:: Exercise instructions ::
Return the records exactly as they stand, and keep the pictures out of the copy.

[Version comparison data]
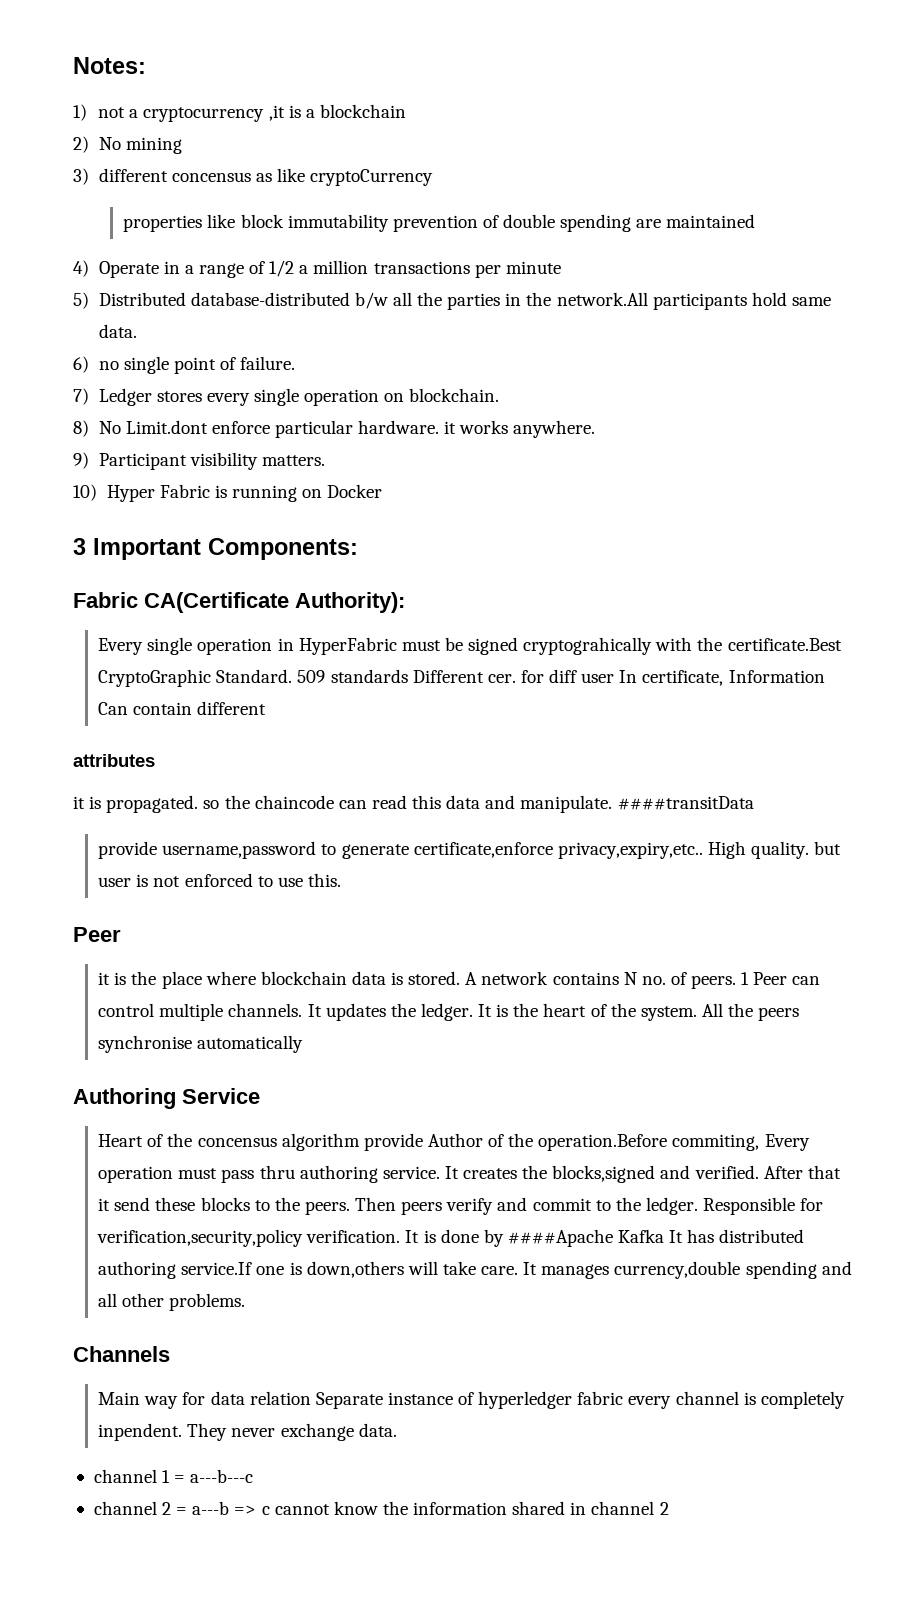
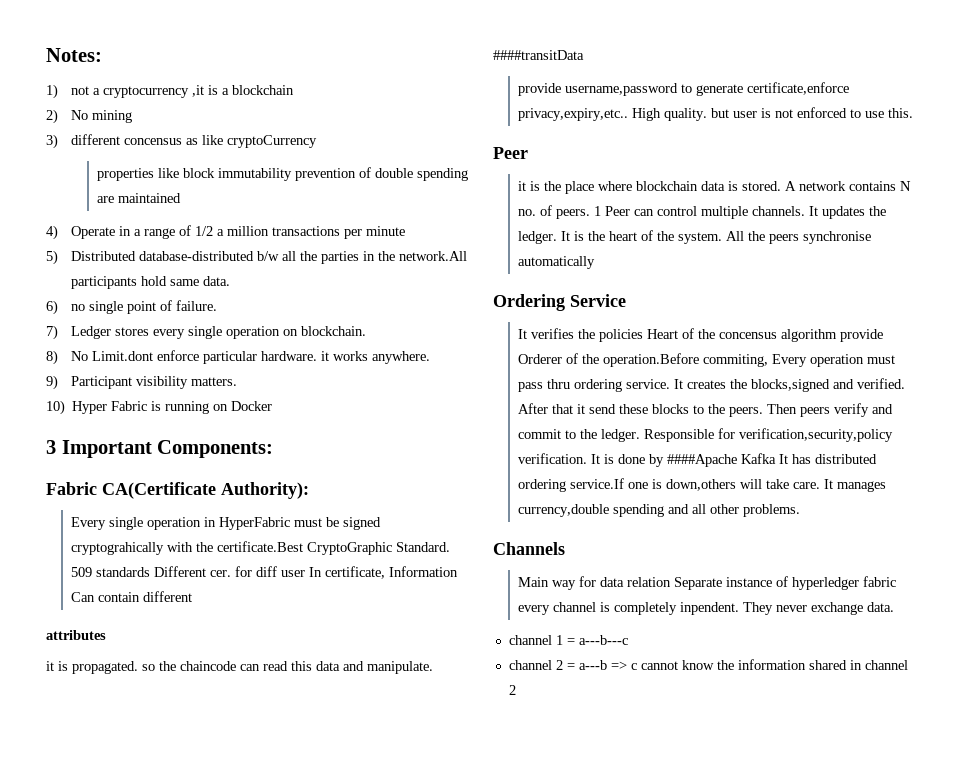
- Authoring Service
+ Ordering Service
- Heart of the concensus algorithm provide Author of the operation.Before commiting, Every operation must pass thru authoring service.
+ It verifies the policies Heart of the concensus algorithm provide Orderer of the operation.Before commiting, Every operation must pass thru ordering service.
- It is done by ####Apache Kafka It has distributed authoring service.If one is down,others will take care.
+ It is done by ####Apache Kafka It has distributed ordering service.If one is down,others will take care.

:: Result ::
- Authoring Service
+ Ordering Service
- Heart of the concensus algorithm provide Author of the operation.Before commiting, Every operation must pass thru authoring service.
+ It verifies the policies Heart of the concensus algorithm provide Orderer of the operation.Before commiting, Every operation must pass thru ordering service.
- It is done by ####Apache Kafka It has distributed authoring service.If one is down,others will take care.
+ It is done by ####Apache Kafka It has distributed ordering service.If one is down,others will take care.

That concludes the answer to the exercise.